==== INFORMATION SUPPLIED ====
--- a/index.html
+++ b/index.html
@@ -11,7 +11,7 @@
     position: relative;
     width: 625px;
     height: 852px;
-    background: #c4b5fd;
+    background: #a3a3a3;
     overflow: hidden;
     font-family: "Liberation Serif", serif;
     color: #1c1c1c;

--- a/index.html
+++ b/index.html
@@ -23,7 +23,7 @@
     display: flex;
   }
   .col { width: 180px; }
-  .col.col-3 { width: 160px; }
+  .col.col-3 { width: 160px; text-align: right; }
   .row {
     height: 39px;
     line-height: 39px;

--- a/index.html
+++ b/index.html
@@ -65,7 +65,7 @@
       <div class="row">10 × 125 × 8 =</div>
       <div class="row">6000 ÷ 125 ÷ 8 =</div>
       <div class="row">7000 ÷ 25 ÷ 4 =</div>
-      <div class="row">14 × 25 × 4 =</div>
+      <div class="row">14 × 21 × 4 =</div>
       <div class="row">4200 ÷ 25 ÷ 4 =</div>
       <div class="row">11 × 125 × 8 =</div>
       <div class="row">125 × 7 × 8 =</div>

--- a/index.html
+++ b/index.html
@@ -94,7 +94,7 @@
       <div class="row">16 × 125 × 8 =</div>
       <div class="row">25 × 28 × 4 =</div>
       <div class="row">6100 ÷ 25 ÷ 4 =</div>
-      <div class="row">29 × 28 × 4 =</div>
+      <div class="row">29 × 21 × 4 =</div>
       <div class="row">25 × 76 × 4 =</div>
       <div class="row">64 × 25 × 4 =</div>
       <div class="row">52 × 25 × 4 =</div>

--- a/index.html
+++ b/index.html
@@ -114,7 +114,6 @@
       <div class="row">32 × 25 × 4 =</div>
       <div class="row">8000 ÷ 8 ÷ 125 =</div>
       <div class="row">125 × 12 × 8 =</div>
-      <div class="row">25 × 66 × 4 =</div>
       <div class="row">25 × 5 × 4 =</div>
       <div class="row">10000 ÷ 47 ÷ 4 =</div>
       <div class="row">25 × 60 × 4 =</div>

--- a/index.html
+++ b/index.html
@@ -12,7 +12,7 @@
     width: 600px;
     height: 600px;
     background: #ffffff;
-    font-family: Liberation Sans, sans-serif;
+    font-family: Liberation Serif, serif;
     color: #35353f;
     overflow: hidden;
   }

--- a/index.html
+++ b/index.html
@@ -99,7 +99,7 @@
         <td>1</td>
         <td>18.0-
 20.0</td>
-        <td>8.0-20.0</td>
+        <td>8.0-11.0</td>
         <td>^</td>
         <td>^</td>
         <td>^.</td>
====
» **WHAT THE EXERCISE ASKS**:
For this exercise, please retype exactly the lines in the listing from the line with "Liberation Sans, sans-serif;" through its last line, both ends included.

» **OUTPUT FOR THIS TASK**:
-    font-family: Liberation Sans, sans-serif;
+    font-family: Liberation Serif, serif;
     color: #35353f;
     overflow: hidden;
   }

--- a/index.html
+++ b/index.html
@@ -99,7 +99,7 @@
         <td>1</td>
         <td>18.0-
 20.0</td>
-        <td>8.0-20.0</td>
+        <td>8.0-11.0</td>
         <td>^</td>
         <td>^</td>
         <td>^.</td>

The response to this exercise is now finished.